Acute kidney injury in asphyxiated neonates is common. The renal protective effects of doxycycline, a known matrix metalloproteinase (MMP) inhibitor, have been demonstrated in rat ischemic-reperfusion models of injury. These effects have not been tested in large-animal models designed to reflect true clinical scenarios of neonatal hypoxia-reoxygenation (H-R). Newborn piglets were surgically instrumented for hemodynamic monitoring and subjected to 2 h of hypoxia followed by 4 h of normoxic reoxygenation. Piglets were blindly randomized to receive i.v. saline or doxycycline (3, 10, or 30 mg/kg) 5 min into reoxygenation (n = 7 per group).

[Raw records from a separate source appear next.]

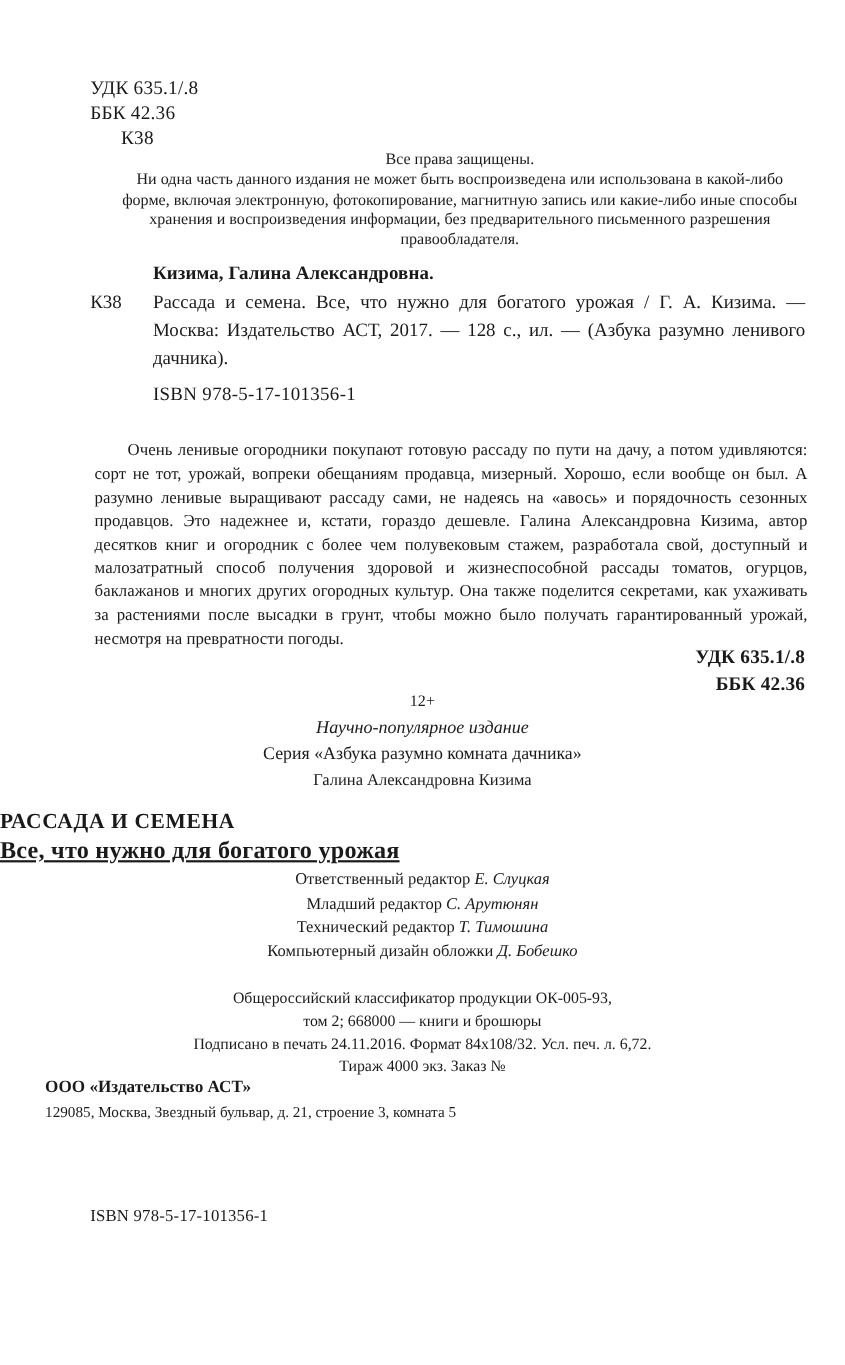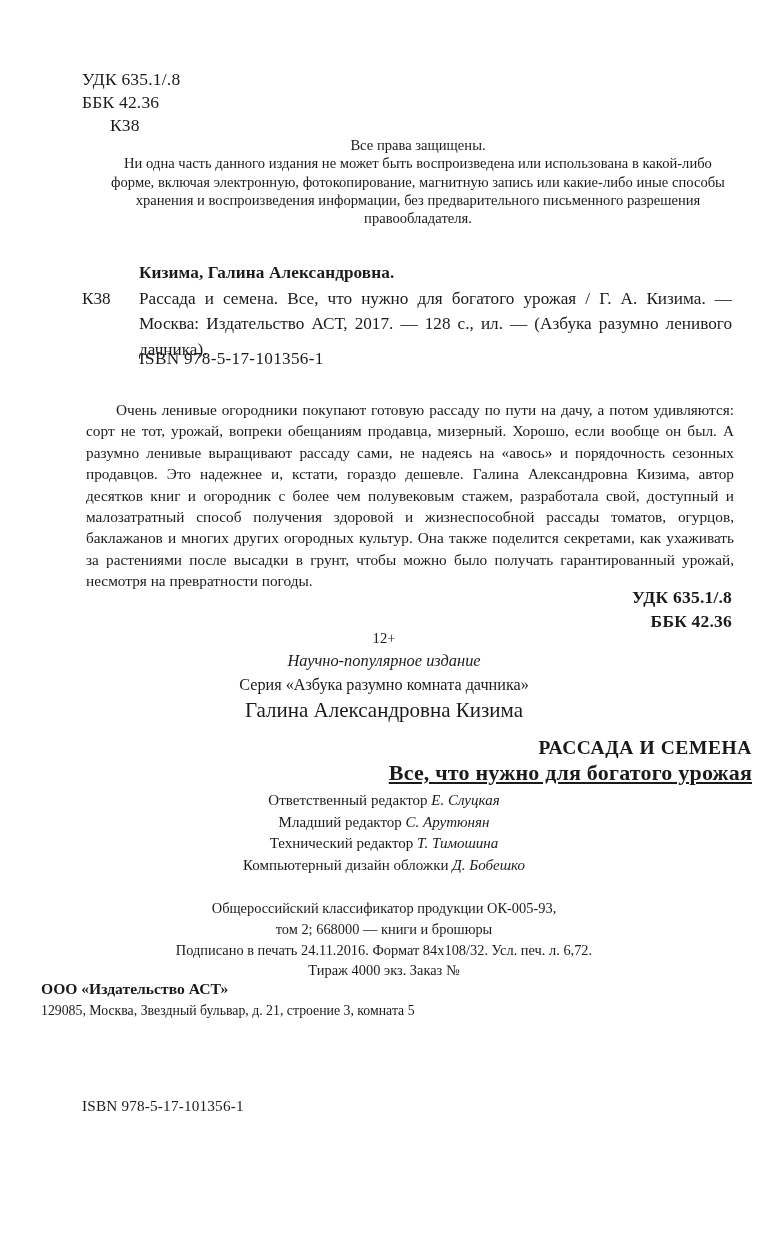"Кизима, Галина Александровна." .biblio { top: 260px -> 236px }
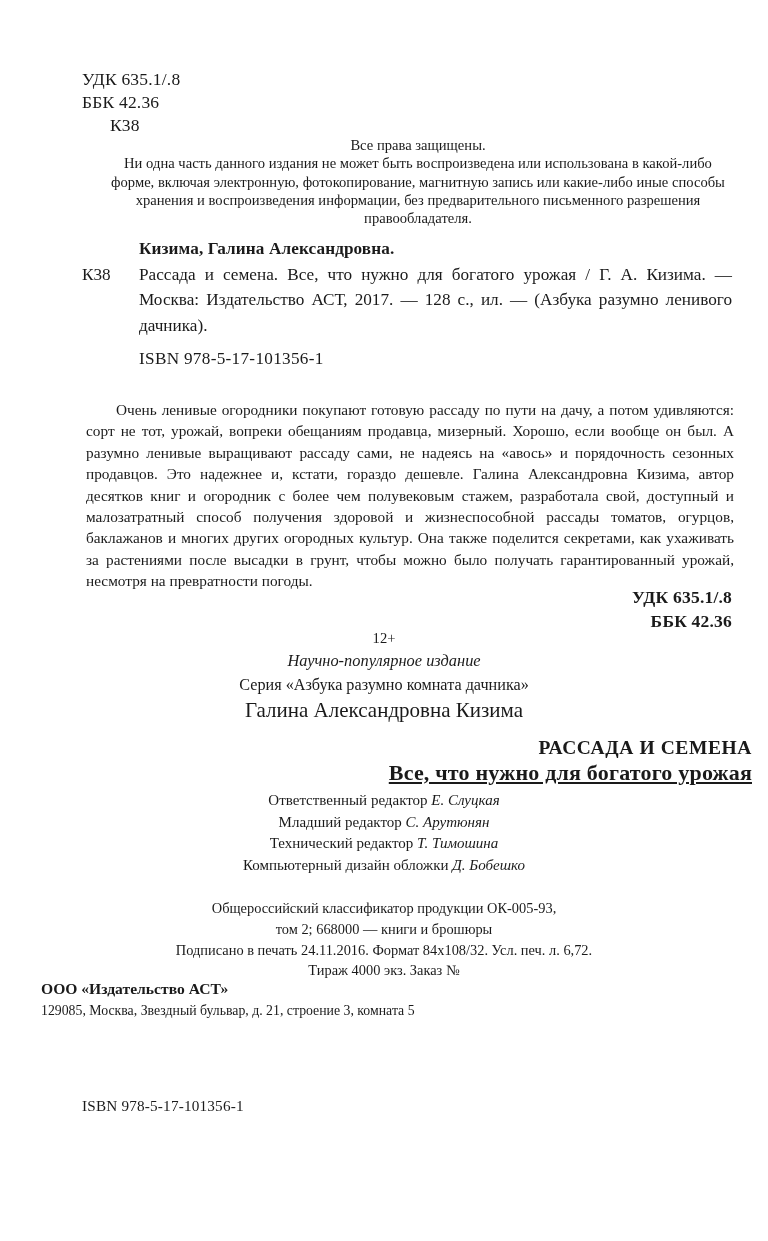"Галина Александровна Кизима" .imprint .author-full { font-size: 21px -> 15px }
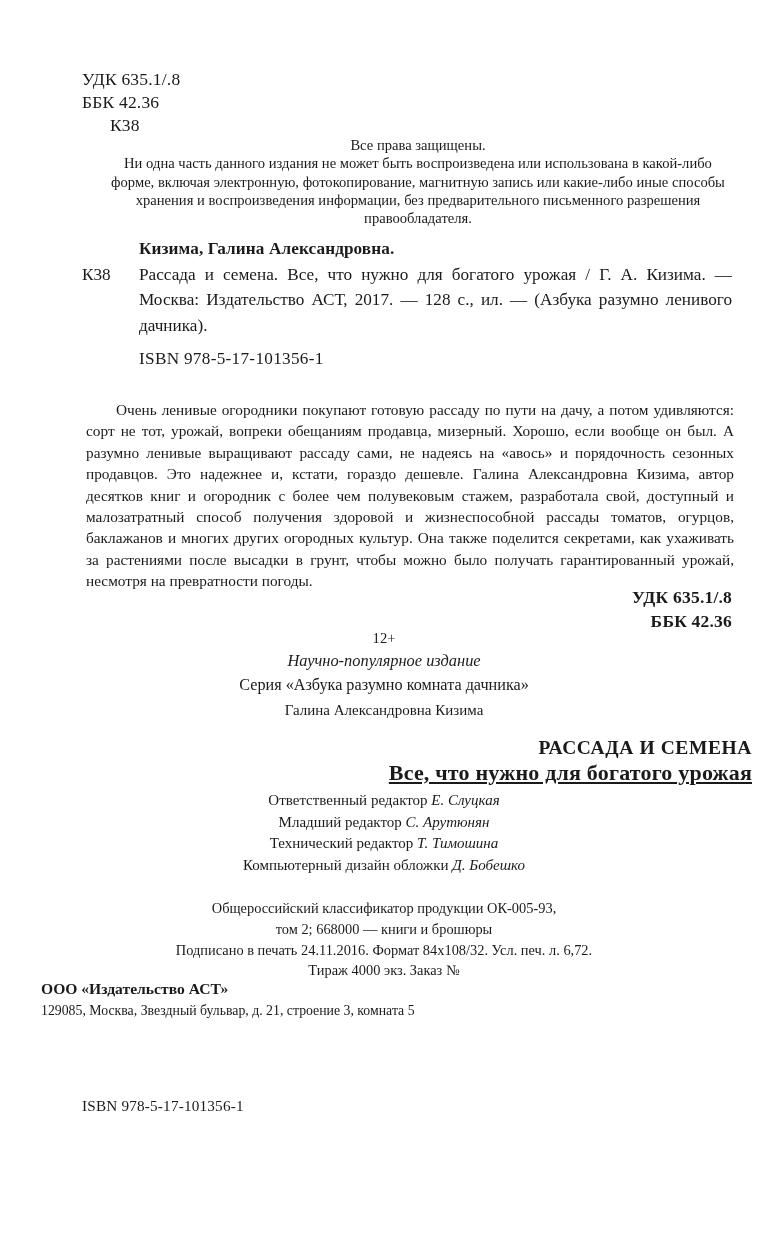"РАССАДА И СЕМЕНА" .title-block { right: 16px -> 4px; text-align: right -> left }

Sham-operated piglets (n = 5) received no H-R. Renal injury was investigated by histologic examination and measuring serum creatinine, urinary N-acetyl-D-glucosaminidase activity and renal tissue lactate with enzyme-linked immunosorbent assay. Renal tissue oxidative stress (lipid hydroperoxides) and total MMP-2 activity were measured with enzyme-linked immunosorbent assay and gelatin zymography, respectively. Piglets treated with doxycycline had significantly improved cardiac index, systemic arterial pressure, renal artery blood flow, and oxygen delivery, with no difference observed in heart rate compared with controls. The H-R piglets had significantly higher urinary N-acetyl-D-glucosaminidase activity, renal tissue lipid hydroperoxides, lactate, and MMP-2 activity, which were attenuated to varied degrees in a dose-related manner in piglets treated with doxycycline (P = 0.08 to P < 0.05). Serum creatinine and histologic features of H-R were not different among groups. Postresuscitation administration of doxycycline improved renal perfusion, attenuated renal injury, and reduced tissue oxidative stress and MMP-2 activity in a clinically translatable newborn swine model of H-R.